BUSINESS Development Services (BDS) is the provision of complimentary non-financial services to clients through any form or combination of marketing, product development, business advisory and training with the end in view of helping the clients grow their businesses and increase their income. As more and more clients grow their enterprises and transform them into small and medium-scale businesses, they have to deal with volume and quality standards. This means having to deal with reliable and quality suppliers, entering into contracts with risks considered and addressed.

BDS can help them build capability to address such requirements by developing or improving their negotiation skills or forging strategic partnerships to come up with win-win arrangements.

A high-impact intervention appreciated by CARD MRI clients is being undertaken by one of its institutions, Mga Likha Ni Inay (MNLI). It helps CARD members, the Nanays, to market their products in commercial channels after their products go through a series of market testing and product development until they become market-ready. In this case, MNLI is a BDS provider that becomes part of the value chain or becomes an intermediary player because it has involved itself in the process.

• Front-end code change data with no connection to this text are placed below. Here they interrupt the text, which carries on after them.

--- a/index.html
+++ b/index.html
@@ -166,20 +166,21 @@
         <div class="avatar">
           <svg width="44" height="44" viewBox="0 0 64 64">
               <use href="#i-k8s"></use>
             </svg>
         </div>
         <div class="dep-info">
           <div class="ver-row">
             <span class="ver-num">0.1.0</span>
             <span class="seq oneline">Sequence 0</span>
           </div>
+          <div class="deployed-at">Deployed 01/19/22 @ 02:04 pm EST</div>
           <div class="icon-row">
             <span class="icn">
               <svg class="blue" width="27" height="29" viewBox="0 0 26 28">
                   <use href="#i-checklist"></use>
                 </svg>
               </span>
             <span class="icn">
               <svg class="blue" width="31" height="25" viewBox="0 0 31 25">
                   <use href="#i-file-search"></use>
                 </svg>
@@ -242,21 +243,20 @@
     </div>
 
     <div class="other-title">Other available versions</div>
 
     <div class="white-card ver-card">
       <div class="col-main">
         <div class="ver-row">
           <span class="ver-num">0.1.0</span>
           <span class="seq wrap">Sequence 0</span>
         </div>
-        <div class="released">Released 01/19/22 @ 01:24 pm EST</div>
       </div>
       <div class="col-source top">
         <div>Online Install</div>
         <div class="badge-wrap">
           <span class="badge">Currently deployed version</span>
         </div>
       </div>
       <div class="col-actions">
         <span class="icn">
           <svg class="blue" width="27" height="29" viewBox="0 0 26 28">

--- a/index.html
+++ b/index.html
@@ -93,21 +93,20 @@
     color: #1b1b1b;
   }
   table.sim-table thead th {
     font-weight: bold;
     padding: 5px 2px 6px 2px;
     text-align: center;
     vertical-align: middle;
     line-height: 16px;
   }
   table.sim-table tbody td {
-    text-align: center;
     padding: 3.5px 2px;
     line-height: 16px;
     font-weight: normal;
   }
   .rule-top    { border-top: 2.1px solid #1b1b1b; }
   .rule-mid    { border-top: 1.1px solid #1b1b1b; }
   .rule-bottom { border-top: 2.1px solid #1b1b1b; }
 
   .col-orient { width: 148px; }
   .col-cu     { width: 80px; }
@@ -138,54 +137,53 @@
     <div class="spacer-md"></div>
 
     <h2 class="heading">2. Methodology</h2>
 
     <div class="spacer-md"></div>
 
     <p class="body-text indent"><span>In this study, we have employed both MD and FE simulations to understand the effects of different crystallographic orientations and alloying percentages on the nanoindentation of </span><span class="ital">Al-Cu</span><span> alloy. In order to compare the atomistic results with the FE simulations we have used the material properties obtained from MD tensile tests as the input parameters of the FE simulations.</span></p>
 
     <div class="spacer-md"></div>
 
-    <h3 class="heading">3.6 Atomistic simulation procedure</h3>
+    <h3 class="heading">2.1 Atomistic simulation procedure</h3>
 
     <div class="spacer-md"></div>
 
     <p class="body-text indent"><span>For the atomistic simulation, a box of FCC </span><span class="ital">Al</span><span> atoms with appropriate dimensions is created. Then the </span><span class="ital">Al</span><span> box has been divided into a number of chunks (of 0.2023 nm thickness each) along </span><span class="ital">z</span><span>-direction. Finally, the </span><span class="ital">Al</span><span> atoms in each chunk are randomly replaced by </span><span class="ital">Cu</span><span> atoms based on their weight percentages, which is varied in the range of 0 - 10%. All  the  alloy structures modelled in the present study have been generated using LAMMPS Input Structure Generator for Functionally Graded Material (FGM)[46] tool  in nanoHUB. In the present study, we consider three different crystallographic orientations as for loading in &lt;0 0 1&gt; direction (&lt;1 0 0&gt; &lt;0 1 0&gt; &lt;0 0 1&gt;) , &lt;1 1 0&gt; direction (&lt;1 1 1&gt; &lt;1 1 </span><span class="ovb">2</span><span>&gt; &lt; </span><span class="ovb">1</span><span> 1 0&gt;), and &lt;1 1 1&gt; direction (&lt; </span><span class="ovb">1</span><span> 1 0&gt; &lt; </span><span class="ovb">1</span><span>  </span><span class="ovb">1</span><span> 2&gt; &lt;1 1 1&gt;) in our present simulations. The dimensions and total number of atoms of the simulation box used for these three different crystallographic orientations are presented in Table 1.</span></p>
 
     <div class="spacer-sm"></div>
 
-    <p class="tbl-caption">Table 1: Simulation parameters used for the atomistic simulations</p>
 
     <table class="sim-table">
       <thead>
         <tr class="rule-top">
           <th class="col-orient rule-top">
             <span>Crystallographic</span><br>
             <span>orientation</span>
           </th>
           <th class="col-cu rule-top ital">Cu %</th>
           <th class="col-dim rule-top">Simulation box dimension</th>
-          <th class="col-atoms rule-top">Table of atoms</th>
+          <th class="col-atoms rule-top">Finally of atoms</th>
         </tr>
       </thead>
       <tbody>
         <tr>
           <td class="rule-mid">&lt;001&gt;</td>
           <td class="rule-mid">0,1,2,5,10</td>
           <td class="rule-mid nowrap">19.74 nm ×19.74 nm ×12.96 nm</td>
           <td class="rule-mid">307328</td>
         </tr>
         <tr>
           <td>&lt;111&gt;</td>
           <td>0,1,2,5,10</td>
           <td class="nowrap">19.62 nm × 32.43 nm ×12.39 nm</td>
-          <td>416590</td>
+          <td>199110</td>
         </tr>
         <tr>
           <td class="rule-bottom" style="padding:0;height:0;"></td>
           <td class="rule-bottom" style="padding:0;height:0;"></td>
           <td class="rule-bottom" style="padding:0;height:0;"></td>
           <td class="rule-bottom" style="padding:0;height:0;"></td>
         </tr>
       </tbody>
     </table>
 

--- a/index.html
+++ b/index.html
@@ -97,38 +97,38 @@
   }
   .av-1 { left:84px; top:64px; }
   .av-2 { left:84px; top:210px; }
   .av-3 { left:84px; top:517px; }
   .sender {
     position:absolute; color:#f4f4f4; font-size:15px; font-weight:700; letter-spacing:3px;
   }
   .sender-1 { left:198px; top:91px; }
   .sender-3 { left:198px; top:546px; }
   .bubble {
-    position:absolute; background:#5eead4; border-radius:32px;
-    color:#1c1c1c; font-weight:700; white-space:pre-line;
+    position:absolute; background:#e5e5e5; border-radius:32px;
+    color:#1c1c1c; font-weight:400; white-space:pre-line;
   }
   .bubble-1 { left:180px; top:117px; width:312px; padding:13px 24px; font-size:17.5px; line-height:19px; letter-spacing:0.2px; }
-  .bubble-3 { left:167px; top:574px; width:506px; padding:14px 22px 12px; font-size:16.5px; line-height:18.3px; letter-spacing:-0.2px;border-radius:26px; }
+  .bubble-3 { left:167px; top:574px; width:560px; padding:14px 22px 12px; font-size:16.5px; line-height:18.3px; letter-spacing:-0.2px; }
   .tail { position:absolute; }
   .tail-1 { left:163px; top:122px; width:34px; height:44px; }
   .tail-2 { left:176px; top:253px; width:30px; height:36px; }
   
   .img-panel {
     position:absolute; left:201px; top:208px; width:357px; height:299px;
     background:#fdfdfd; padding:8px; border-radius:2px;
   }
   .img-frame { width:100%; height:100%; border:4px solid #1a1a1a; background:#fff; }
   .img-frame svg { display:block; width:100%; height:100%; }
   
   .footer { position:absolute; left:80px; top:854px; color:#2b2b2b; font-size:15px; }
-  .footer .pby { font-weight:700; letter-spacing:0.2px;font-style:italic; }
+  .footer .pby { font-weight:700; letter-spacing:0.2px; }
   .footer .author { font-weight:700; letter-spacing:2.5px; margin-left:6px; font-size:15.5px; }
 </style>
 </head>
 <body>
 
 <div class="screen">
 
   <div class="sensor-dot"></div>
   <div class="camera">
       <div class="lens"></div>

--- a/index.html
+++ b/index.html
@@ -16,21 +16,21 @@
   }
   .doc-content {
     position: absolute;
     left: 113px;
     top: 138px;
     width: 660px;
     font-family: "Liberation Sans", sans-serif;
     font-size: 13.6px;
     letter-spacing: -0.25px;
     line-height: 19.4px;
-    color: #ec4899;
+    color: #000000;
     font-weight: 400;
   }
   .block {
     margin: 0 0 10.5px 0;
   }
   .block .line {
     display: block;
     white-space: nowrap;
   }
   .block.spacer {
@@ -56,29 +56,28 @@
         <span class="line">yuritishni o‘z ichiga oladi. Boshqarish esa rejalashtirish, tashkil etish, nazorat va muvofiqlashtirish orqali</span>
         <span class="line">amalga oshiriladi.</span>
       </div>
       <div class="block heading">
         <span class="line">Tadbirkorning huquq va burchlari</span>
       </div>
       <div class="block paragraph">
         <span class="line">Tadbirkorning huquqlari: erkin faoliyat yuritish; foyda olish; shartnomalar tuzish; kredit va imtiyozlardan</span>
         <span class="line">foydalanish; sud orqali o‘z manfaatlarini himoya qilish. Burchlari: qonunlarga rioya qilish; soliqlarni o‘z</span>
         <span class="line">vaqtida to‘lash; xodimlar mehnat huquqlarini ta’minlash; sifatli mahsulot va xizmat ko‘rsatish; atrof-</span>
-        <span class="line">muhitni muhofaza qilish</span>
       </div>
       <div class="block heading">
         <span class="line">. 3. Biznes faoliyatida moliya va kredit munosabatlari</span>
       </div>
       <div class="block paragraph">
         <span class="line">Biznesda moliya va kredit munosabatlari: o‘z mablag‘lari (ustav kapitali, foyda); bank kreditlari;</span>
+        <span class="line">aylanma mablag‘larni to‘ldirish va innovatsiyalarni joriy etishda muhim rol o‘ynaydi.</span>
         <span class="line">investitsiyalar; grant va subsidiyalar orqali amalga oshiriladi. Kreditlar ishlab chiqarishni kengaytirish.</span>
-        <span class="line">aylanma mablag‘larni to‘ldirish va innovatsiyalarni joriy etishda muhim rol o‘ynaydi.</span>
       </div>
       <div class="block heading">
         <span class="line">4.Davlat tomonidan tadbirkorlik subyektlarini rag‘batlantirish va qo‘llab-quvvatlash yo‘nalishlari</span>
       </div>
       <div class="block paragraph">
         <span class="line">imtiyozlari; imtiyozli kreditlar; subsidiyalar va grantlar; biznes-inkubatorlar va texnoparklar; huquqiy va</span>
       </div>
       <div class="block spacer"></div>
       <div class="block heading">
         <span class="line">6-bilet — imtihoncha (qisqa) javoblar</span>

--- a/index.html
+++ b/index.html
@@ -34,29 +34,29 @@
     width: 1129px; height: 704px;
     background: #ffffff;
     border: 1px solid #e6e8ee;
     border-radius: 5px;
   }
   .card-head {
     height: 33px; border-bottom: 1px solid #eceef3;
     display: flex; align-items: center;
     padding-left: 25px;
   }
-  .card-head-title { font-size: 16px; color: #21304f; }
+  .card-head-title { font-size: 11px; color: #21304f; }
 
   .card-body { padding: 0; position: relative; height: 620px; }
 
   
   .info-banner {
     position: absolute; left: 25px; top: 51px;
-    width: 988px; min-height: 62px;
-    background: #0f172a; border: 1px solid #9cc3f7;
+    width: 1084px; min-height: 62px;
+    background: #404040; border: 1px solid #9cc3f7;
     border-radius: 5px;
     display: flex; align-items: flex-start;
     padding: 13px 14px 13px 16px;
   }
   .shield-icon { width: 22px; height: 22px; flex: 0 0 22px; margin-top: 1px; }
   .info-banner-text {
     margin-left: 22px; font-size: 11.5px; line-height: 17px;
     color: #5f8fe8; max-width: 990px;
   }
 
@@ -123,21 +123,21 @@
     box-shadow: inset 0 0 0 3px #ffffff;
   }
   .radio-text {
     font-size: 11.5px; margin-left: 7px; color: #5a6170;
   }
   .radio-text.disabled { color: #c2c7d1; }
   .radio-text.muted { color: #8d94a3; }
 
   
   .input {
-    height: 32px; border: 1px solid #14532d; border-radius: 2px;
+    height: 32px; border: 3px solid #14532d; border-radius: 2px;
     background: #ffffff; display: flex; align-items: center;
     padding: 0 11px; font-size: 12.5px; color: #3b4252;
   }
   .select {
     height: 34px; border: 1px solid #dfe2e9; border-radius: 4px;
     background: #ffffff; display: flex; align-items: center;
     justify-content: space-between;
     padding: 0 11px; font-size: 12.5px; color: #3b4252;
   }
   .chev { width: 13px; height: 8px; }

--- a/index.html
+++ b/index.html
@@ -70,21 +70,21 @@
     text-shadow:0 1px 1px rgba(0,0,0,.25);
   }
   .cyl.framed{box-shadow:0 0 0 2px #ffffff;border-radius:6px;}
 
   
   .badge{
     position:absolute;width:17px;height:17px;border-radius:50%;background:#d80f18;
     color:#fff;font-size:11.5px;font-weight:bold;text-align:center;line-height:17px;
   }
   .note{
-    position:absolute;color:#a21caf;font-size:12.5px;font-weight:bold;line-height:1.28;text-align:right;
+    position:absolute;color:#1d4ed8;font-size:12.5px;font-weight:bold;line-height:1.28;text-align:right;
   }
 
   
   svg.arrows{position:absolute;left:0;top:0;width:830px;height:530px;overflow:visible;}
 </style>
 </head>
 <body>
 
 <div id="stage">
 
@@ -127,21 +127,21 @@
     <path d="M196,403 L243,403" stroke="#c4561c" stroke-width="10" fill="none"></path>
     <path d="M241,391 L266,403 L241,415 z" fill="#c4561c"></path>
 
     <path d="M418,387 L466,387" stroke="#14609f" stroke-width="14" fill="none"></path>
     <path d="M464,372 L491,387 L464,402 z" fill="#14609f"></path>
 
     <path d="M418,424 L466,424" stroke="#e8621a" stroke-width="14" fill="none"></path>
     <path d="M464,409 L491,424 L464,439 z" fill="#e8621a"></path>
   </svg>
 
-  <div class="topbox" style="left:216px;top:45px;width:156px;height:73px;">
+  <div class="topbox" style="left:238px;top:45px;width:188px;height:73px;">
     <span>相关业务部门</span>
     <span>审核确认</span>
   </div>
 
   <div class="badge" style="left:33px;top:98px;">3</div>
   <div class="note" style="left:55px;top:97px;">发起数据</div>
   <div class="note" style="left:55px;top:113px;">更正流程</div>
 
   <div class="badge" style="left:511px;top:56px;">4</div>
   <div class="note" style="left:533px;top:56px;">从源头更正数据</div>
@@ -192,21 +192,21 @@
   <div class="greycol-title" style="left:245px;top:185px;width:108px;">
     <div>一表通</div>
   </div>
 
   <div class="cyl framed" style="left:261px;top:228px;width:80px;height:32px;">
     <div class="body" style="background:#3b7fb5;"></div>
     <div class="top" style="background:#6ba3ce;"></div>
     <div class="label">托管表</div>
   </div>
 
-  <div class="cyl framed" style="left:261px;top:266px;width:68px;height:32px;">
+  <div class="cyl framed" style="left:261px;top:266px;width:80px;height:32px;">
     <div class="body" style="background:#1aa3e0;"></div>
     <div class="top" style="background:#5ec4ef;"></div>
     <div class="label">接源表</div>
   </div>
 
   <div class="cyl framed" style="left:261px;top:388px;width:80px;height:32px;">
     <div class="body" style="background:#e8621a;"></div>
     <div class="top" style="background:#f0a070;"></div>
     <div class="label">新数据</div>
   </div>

A BDS provider assumes the role either as a player-intermediary or as a facilitator within the value chain. MNLI is an intermediary player since it is involved from product development to marketing of community products. The intervention is a lot more complicated than that of straightforward microfinancing given that it helps the community all the way up with all the attendant problems. In reality, not all community products/sub-sectors will gain commercial scale/success. In our experience in distributing to commercial channels like SMKultura, Robinson’s, LCC, and partner-exporters like Gem Foods, perhaps out of 100 products/sub sectors in which MLNI intervenes, only five products/sub-sectors scale up. So far, in MNLI’s nearly three years of distribution experience, only dried fish, muscovado sugar, coco jam, honey and selected handicrafts find their way into the commercial market. Despite the challenges, these relatively small successes in the big market translate to thousands of Nanays helped in bringing themselves up the ladder of poverty. Additionally, some of our projects touches climate-smart agriculture, like for example muscovado sugar processing wherein MNLI teaches the Nanays to apply best practices in organic farming.

On the down side, before you get the business on track, you need to invest a significant amount of time and patience in communicating with the community what products need to be improved or products that need to be developed because it is what the market wants. In our cultural context, the hardest thing to do is to be brutally honest and tell the communities that you cannot help them because you know that in the channels you are trying to penetrate, their products will be very difficult to market.